Tidak Lagi Pakai Wujudul Hilal, Muhammadiyah Kini Pakai Kalender Hijriyah Global
Tentu ironi. Islam sebagai sebuah peradaban yang berusia 14 abad, terhitung sejak hijrahnya Nabi Muhammad, tidak memiliki kalender pemersatu. Berbeda dengan kalender Masehi yang sudah disepakati sejak dulu secara Internasional, umat Islam belum menemukan titik temu dalam penetapan kalender Hijriyah. Sebagai organisasi Islam berkemajuan, Muhammadiyah sudah sejak lama dan tidak pernah berhenti memperjuangkan terbentuknya penanggalan Islam Internasional. Karena, itu merupakan solusi utama dalam memperbaiki sistem waktu Islam secara global.
Ketua Majelis Tarjih dan Tajdid PP Muhammadiyah, Hamim Ilyas menuturkan, Muhammadiyah sudah menekankan pentingnya Kalender Hijriyah Global Tunggal (KHGT) sejak 2015 silam, tepatnya di Muktamar Muhammadiyah ke-47 di Makassar. Kemudian ditindaklanjuti dengan Keputusan Muktamar Muhammadiyah ke-48 di Surakarta tahun 2022 dalam Risalah Islam Berkemajuan, bahwa penggunaan kalender hijriyah internasional sebagai bagian dari perkhidmatan global. Kalender Hijriyah Global juga sejalan dengan keputusan Organisasi Kerja sama Islam (OKI) yang menekankan terwujudnya KHGT dalam rangka pembaharuan dan membangun citra umat Islam di mata dunia.
“Yang merespon secara kreatif kan Muhammadiyah, untuk penerapan KHGT menjadi bagian dari agama. Karena merupakan bagian dari agama, Muhammadiyah akan segera melaksanakan KHGT itu, dan yang menjadi leading sektor adalah Majelis Tarjih dam Tajdid (MTT) PP Muhammadiyah,” ungkapnya.

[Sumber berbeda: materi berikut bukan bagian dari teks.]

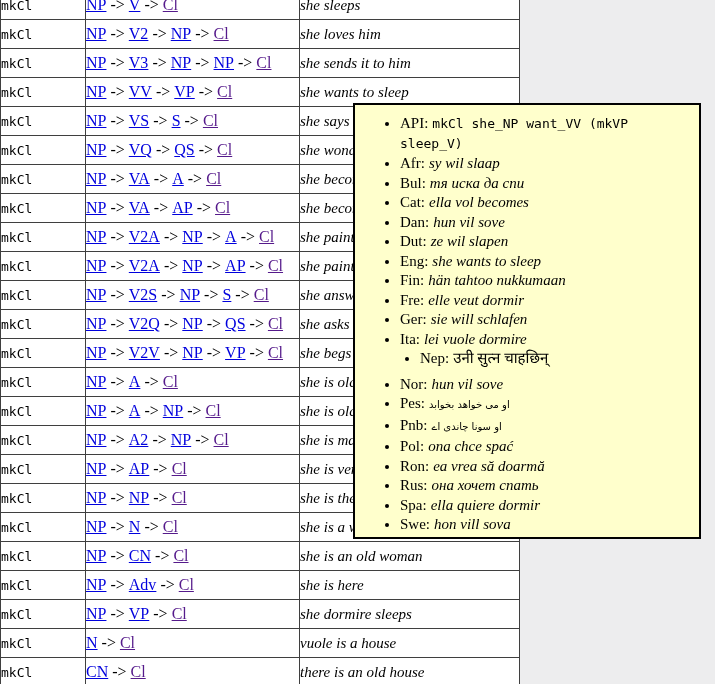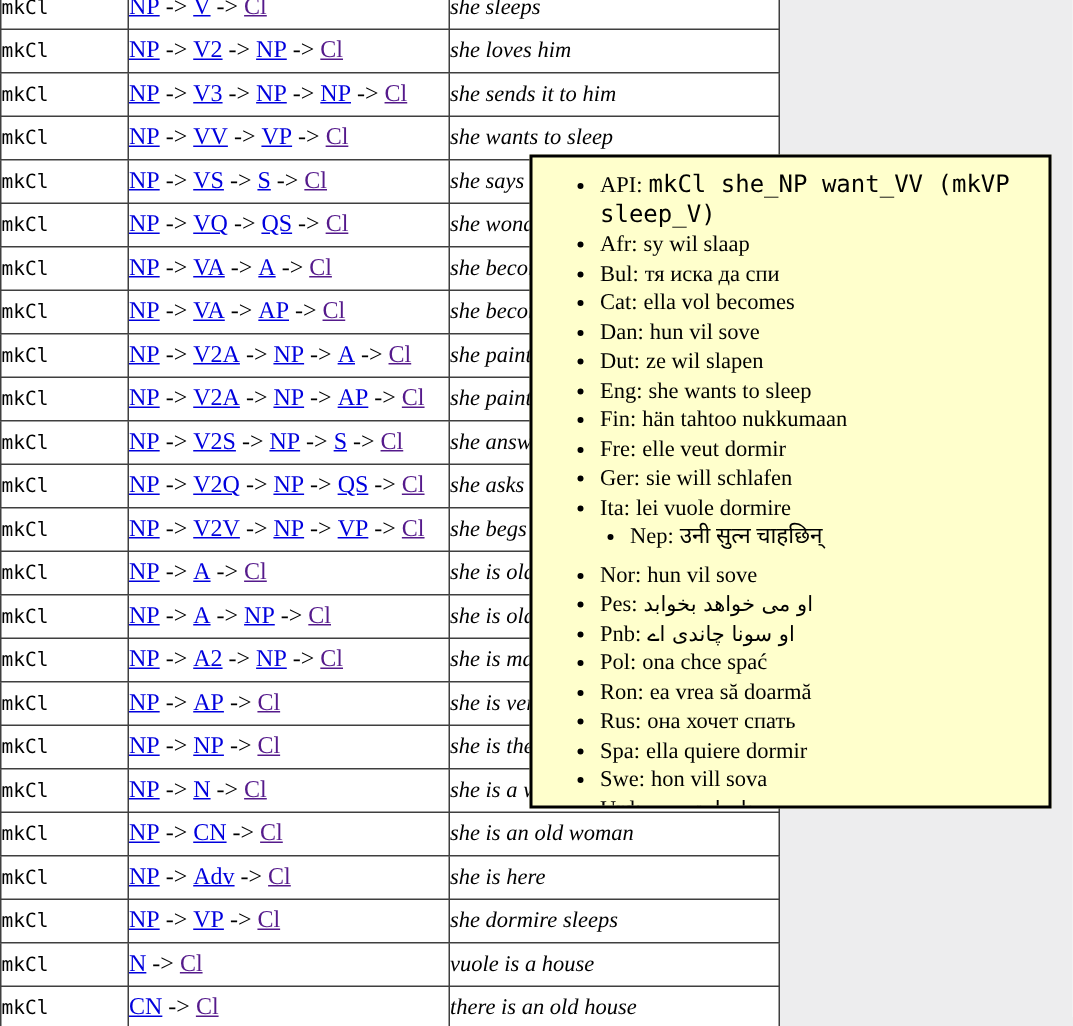--- a/index.html
+++ b/index.html
@@ -18,25 +18,25 @@
   a.rule-link.unvisited{color:#0000dd;}
   a.rule-link.visited{color:#551a8b;}
   .arrow{color:#000;margin:0 4px;}
   .tooltip{position:absolute;left:353px;top:103px;width:348px;height:436px;
     background:#ffffcc;border:2px solid #000;box-sizing:border-box;overflow:hidden;z-index:5;}
   .tooltip ul{margin:9px 2px 0 0;padding-left:45px;list-style:disc outside;}
   .tooltip li{font-size:15px;line-height:18.5px;margin-bottom:1px;color:#000;}
   .tooltip li.gap-after{margin-bottom:7px;margin-left:20px;}
   .lang{font-style:normal;text-align:right;}
   .val{margin-left:4px;}
-  .val.italic{}
+  .val.italic{font-style:italic;}
   .val.plain{font-style:normal;}
   .val.code{font-family:"DejaVu Sans Mono","Liberation Mono",monospace;
-    font-size:16px;font-style:normal;letter-spacing:0;}
-  .val.rtl{font-style:normal;font-family:"DejaVu Sans",sans-serif;font-size:14px;}
+    font-size:13px;font-style:normal;letter-spacing:0;}
+  .val.rtl{font-style:normal;font-family:"DejaVu Sans",sans-serif;font-size:10px;}
 </style>
 </head>
 <body>
 
 <div class="page">
 
   <div class="table-wrap">
     <table class="synopsis">
       <tbody id="rows-tbody">
   <tr>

Metode atau kriteria penyusunan penanggalan di Muhammadiyah telah mengalami beberapa kali perubahan dan penyempurnaan. Mulanya, Muhammadiyah menggunakan kriteria ijtimak qablal ghurub. Kemudian menggunakan kriteria imkanur rukyah sebagai jalan tengah antara hisab dan rukyah. Selanjutnya beralih ke kriteria wujudul hilal. Terakhir, mulai 1445 H/2024 M, Muhammadiyah beralih ke KHGT. Hamim Ilyas mengungkapkan, MTT PP Muhammadiyah sudah melakukan berbagai kajian, seminar, dan sosialisasi seputar penerapan KHGT sesuai dengan prosedurnya.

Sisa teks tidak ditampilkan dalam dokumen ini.